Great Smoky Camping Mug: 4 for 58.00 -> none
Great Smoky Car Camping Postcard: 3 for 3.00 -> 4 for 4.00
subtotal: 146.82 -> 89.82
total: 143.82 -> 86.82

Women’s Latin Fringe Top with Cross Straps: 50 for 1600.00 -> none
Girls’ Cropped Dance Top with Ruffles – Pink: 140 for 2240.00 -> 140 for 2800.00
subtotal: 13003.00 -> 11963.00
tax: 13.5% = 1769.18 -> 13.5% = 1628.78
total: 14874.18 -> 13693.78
==
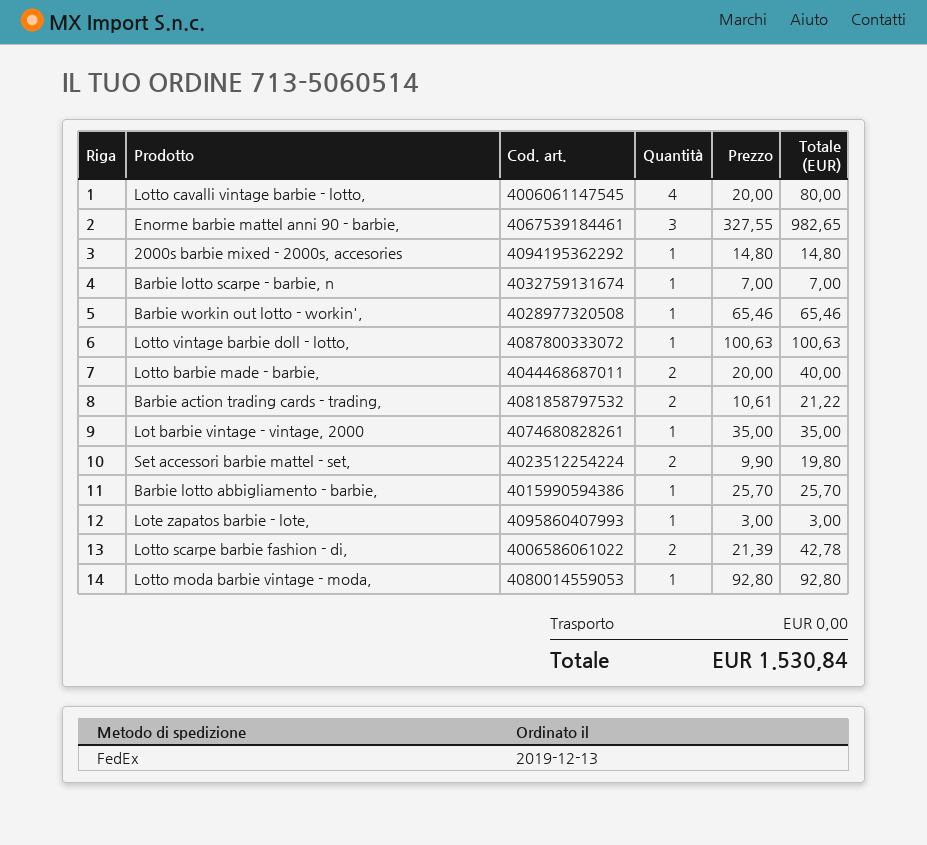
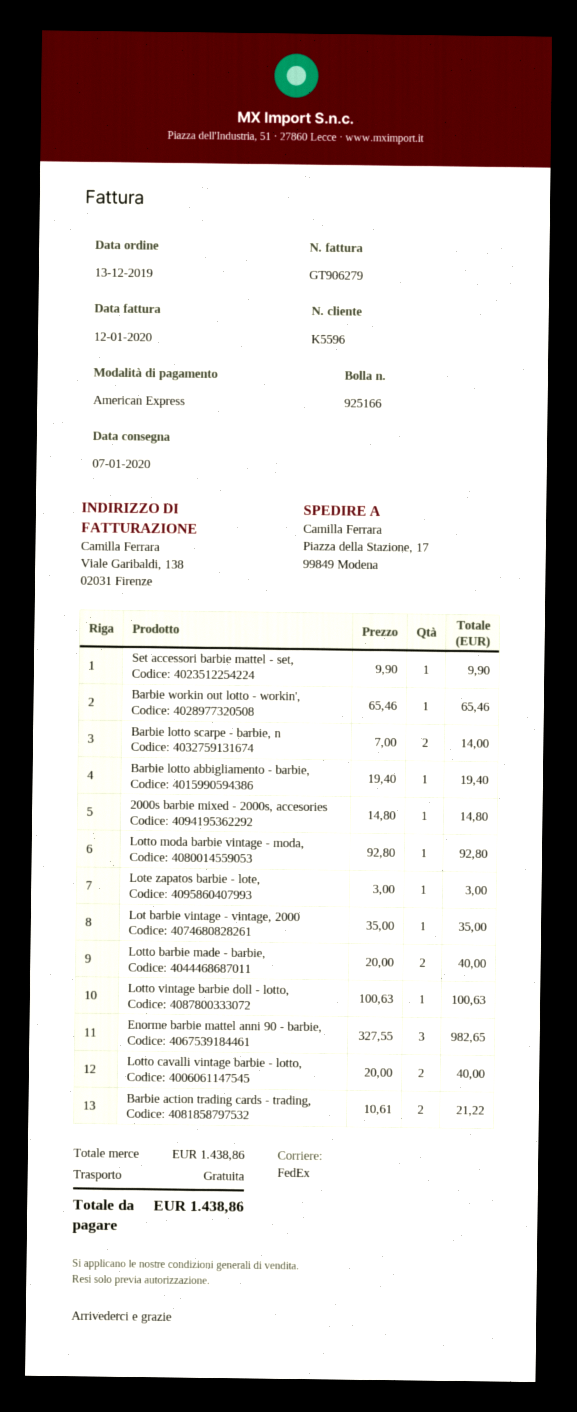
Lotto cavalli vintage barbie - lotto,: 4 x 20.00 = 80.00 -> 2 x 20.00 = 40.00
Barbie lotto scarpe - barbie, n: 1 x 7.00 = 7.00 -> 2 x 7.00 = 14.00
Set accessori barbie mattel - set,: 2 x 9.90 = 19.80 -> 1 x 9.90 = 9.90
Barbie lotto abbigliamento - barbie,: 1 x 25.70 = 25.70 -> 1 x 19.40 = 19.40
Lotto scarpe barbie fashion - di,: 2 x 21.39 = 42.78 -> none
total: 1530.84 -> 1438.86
* * *
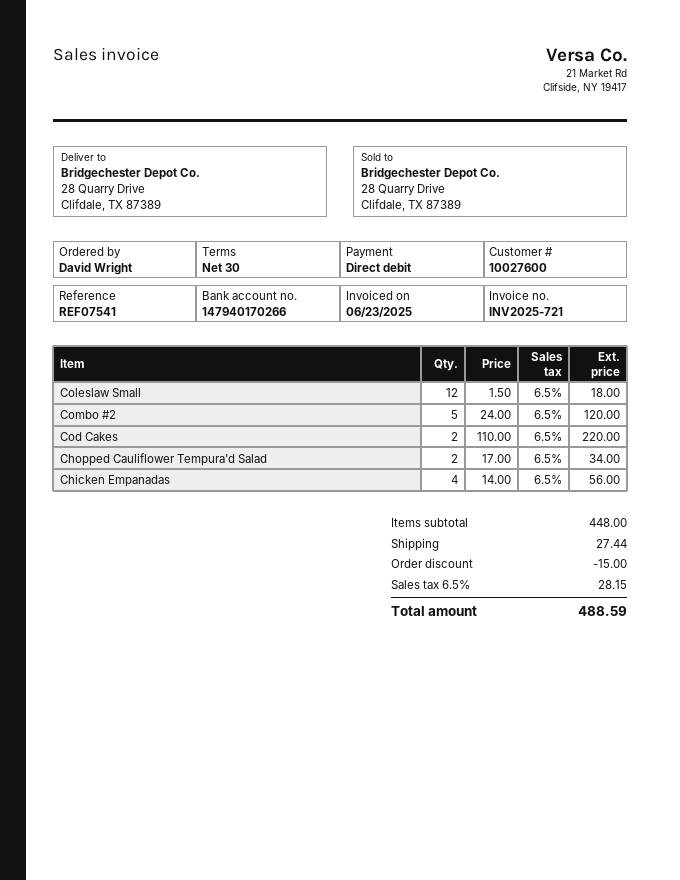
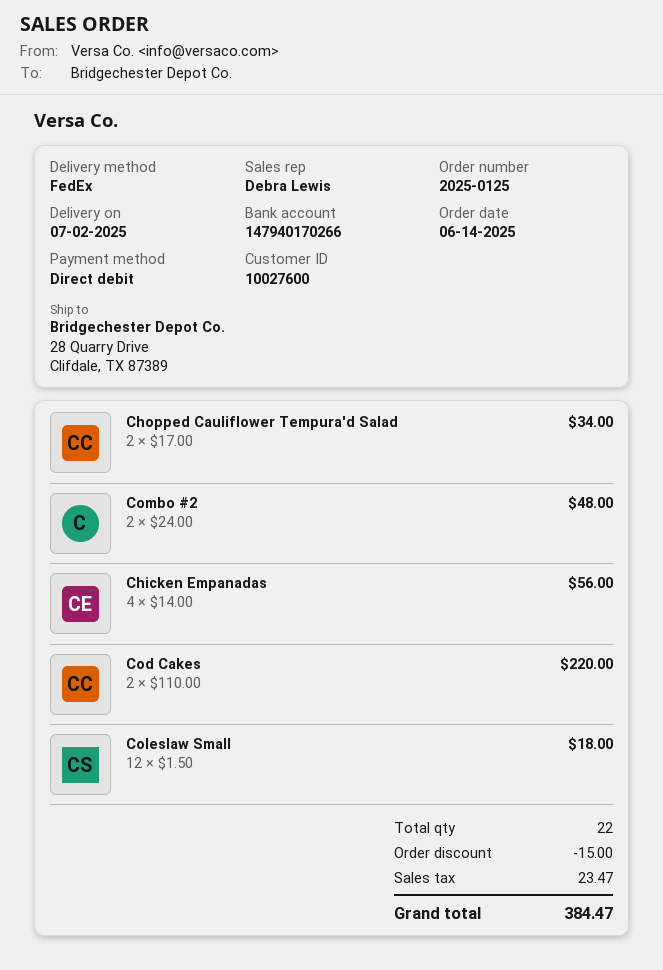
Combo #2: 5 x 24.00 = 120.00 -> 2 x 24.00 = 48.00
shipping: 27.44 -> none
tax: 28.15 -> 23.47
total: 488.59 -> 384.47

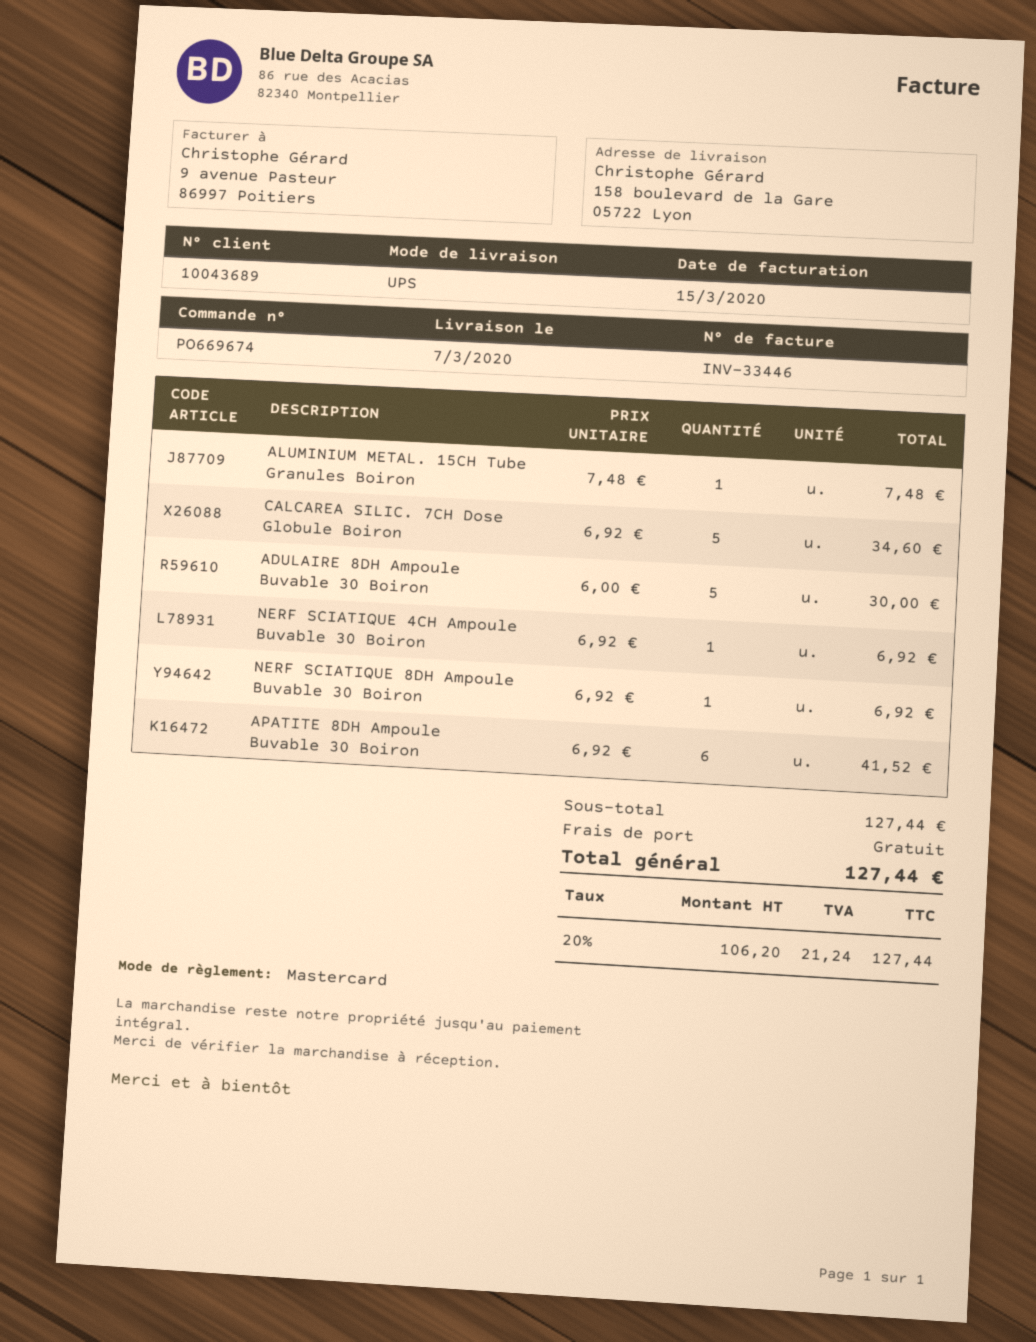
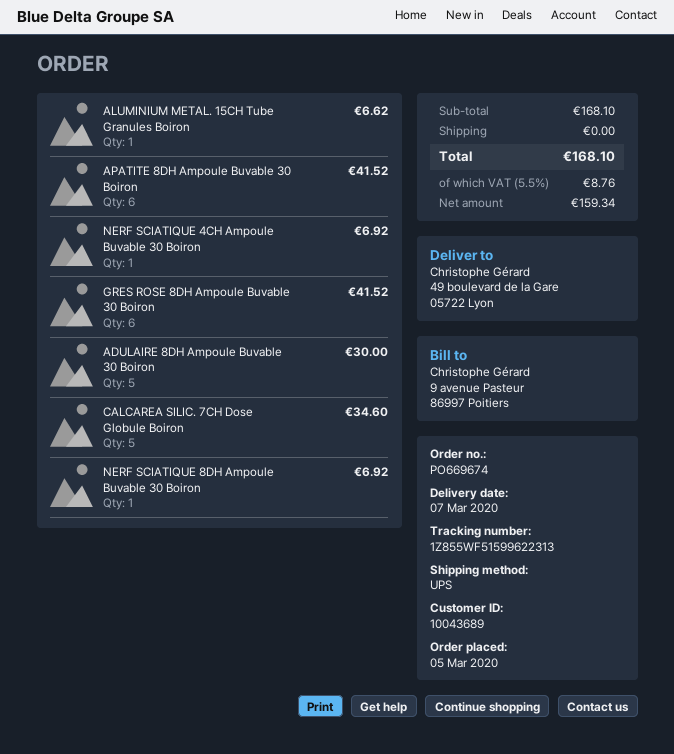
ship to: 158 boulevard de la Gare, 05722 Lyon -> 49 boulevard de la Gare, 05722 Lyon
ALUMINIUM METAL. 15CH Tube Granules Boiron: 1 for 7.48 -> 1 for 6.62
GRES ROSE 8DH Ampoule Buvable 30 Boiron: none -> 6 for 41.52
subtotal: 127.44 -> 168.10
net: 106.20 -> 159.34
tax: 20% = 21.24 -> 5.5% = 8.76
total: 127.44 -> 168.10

Task — Pull each line that includes the word "Great" out of the material above.

Result for this task —
Great Smoky Camping Mug: 4 for 58.00 -> none
Great Smoky Car Camping Postcard: 3 for 3.00 -> 4 for 4.00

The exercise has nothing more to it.